Davide Casali ha voluto che il personaggio fosse interpretato da quattro attrici diverse nelle varie stagioni della vita: non esiste – o comunque è di difficile reperimento – una identità che definisca Medea in modo inequivocabile, una volta per tutte. Il regista ha voluto inoltre sottolineare la possibilità che Medea abbia subito come colpa il suo essere straniera in terra greca. Si spiega, quindi la scelta di far parlare Medea, dal momento in cui arriva in Grecia, in una lingua diversa rispetto agli altri personaggi (in questo caso, si è fatto ricorso a un greco antico, molto vicino alla lingua omerica): ciò che la donna dice può essere – e in qualche caso è – soggetto a interpretazioni non univoche da parte di chi le sta intorno.

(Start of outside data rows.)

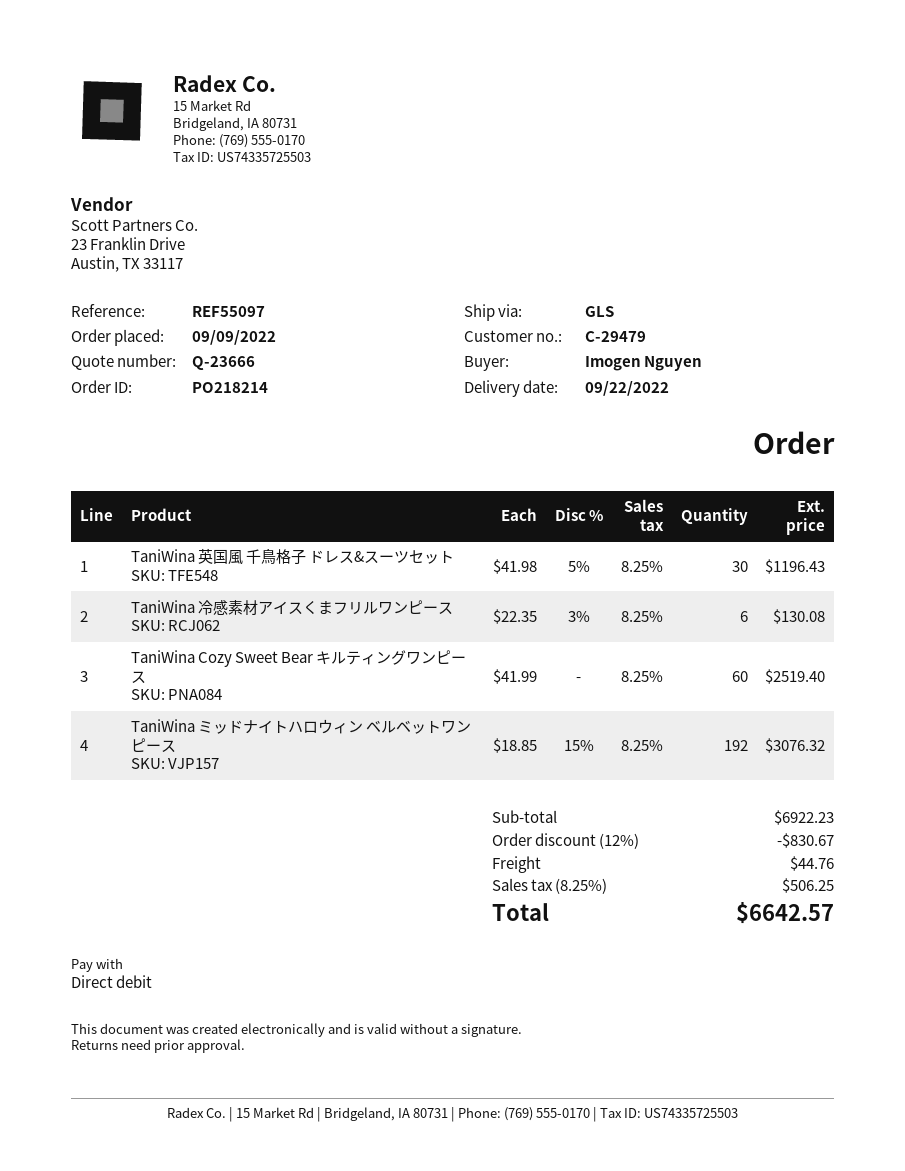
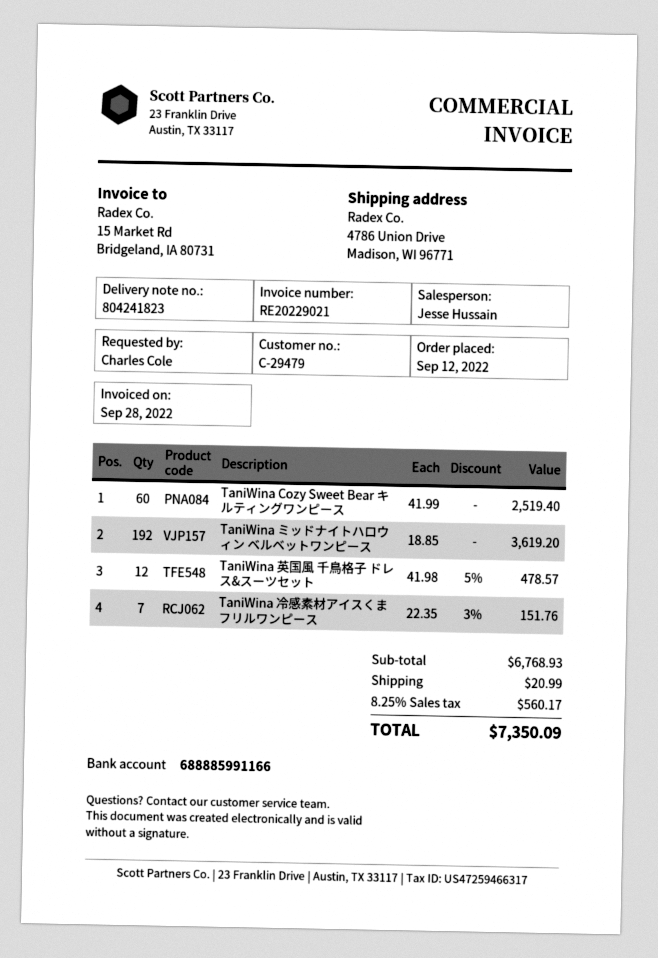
order date: 2022-09-09 -> 2022-09-12
ordered by: Imogen Nguyen -> Charles Cole
TaniWina 英国風 千鳥格子 ドレス&スーツセット: 30 x 41.98 - 5% = 1196.43 -> 12 x 41.98 - 5% = 478.57
TaniWina 冷感素材アイスくまフリルワンピース: 6 x 22.35 - 3% = 130.08 -> 7 x 22.35 - 3% = 151.76
TaniWina ミッドナイトハロウィン ベルベットワンピース: 192 x 18.85 - 15% = 3076.32 -> 192 x 18.85 = 3619.20
subtotal: 6922.23 -> 6768.93
discount: 12% = 830.67 -> none
shipping: 44.76 -> 20.99
tax: 8.25% = 506.25 -> 8.25% = 560.17
total: 6642.57 -> 7350.09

È questo forse l’aspetto più innovativo di Medea fuori dal mito, quello che lo avvicina maggiormente alle problematiche del nostro tempo: il tema dello straniero che, per quanto voglia se non assimilarsi almeno adeguarsi pacificamente al contesto sociale in cui è venuto a trovarsi, per sua scelta o per arbitrio della sorte, spesso è respinto ed emarginato, come numerosi episodi di cronaca quotidianamente ci mostrano.